Exercise details -> Within the material, how many of the lines include the word "class"? State only that number.

Extracted material ->
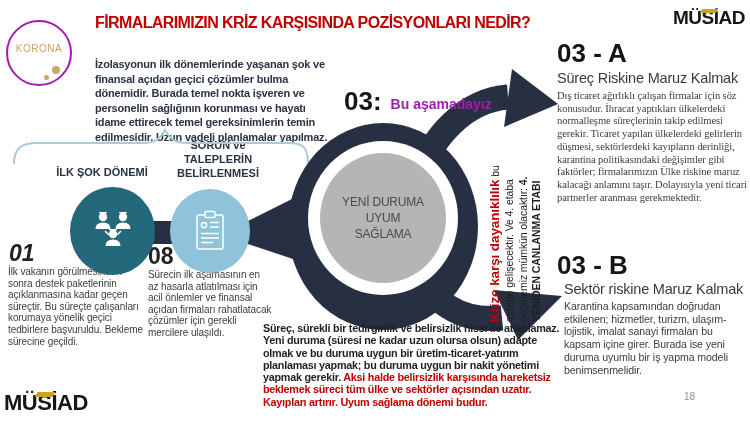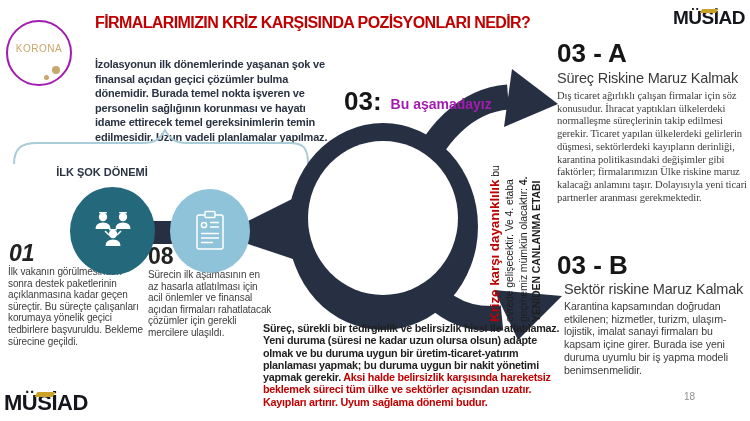--- a/index.html
+++ b/index.html
@@ -117,6 +117,7 @@
   </svg>
 
   <div class="abs stage-label label1">İLK ŞOK DÖNEMİ</div>
+  <div class="abs stage-label label2">SORUN ve TALEPLERİN BELİRLENMESİ</div>
 
   <div class="abs circle circle1">
     <svg width="46" height="42" viewBox="0 0 46 42">

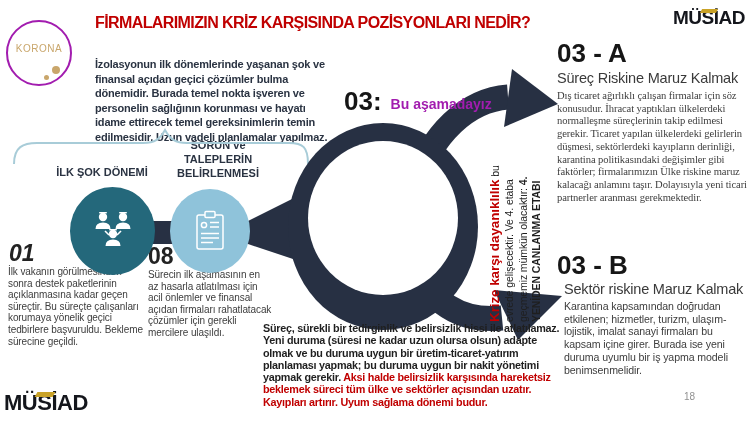--- a/index.html
+++ b/index.html
@@ -160,6 +160,9 @@
 
   <div class="abs ring-outer"></div>
   <div class="abs ring-white"></div>
+  <div class="abs ring-gray">
+    <div class="ring-text">YENİ DURUMA UYUM SAĞLAMA</div>
+  </div>
 
   <div class="abs stage3">
     <span class="stage3-num">03:</span>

Task answer -> 9